Under President George W. Bush, NASA planned to return to the moon and build a permanent base there. But Barack Obama sent this plan on the back burner, saying: "We were already there." Even after the Apollo missions, the idea that NASA went to the moon and ended up with it is little more than a superficial geopolitical judgment, Crawford said.

Former NASA astronaut Jeff Hoffman believes that humans should return to the moon as soon as possible. “It has been almost 50 years since we explored its surface, and we need new experience. The problem with the lunar village is that if the infrastructure is expensive to build and maintain, it will drain the funds for a mission to Mars, he said. "Plans for lunar exploration should be made so that they are carried out with the exploration of Mars, and not instead of it."
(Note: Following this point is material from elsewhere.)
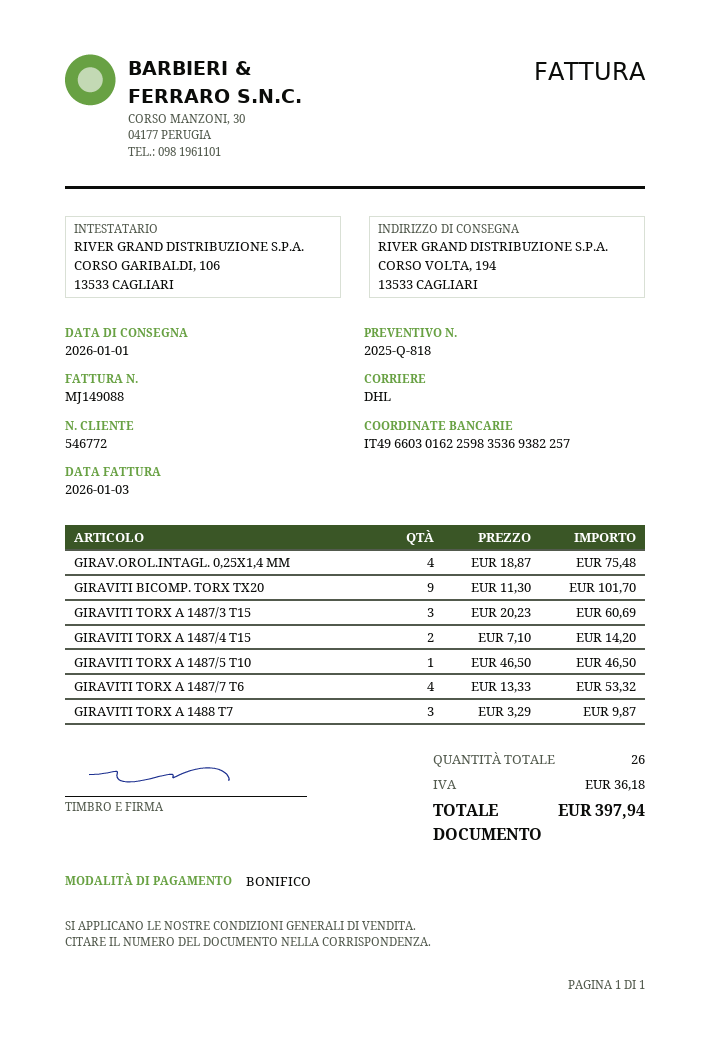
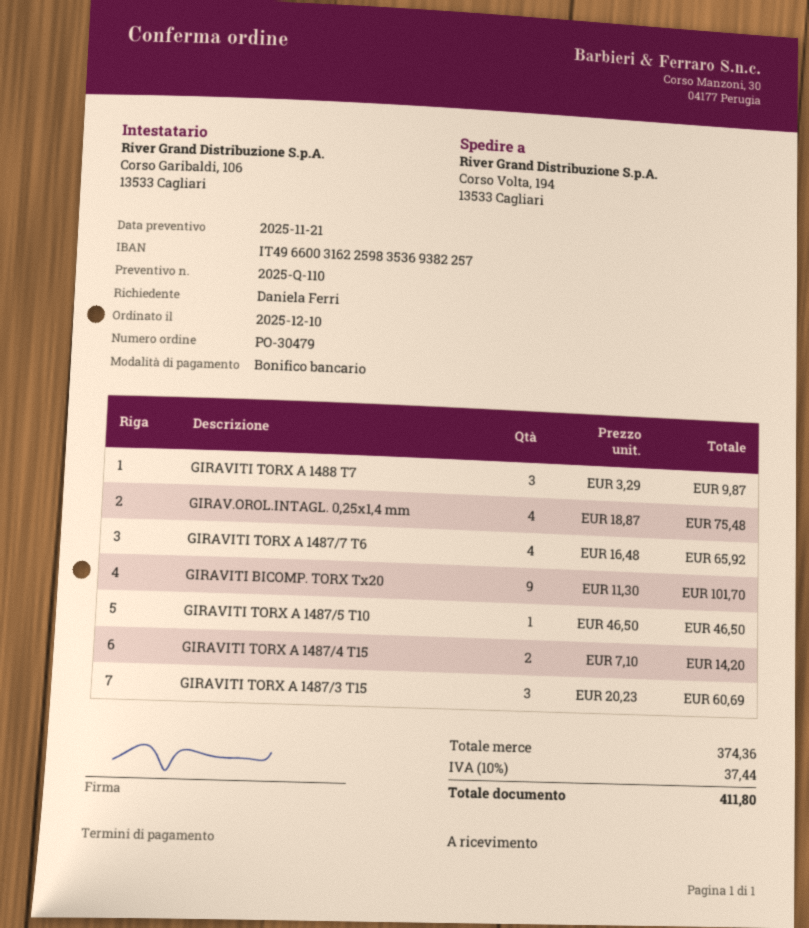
quote number: 2025-Q-818 -> 2025-Q-110
bank account: IT4966030162259835369382257 -> IT4966003162259835369382257
GIRAVITI TORX A 1487/7 T6: 4 x 13.33 = 53.32 -> 4 x 16.48 = 65.92
tax: 36.18 -> 37.44
total: 397.94 -> 411.80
Katherine Joy, a Moon specialist at the University of Manchester, says that while an international consensus on research order should exist in the form of a Global Research Roadmap, a clearer roadmap is needed. “There will be a route to be chosen soon,” she says. “And this is the strength of the lunar village project. She offers an ambitious idea that can bring people together."

“The lunar base does not distract us from our desire to visit and explore Mars,” she added. "The Apollo missions have shown us that time-bound expeditions are interesting and provide scientific evidence, but they cannot lead to a permanent human presence in outer space."

Exploring and exploring ways to survive in an alien world is only part of the space game. For decades, missions in Earth orbit and in the solar system have united different countries. The International Space Station only exists because Russians, Americans, Europeans and others work side by side and trust each other. As the UK prepares to leave the European Union, the Moon Village may do something that politicians can't do, Werner believes. “Space can unite forces in Europe, and not only in Europe,” he says. "We must use this for the sake of all humanity."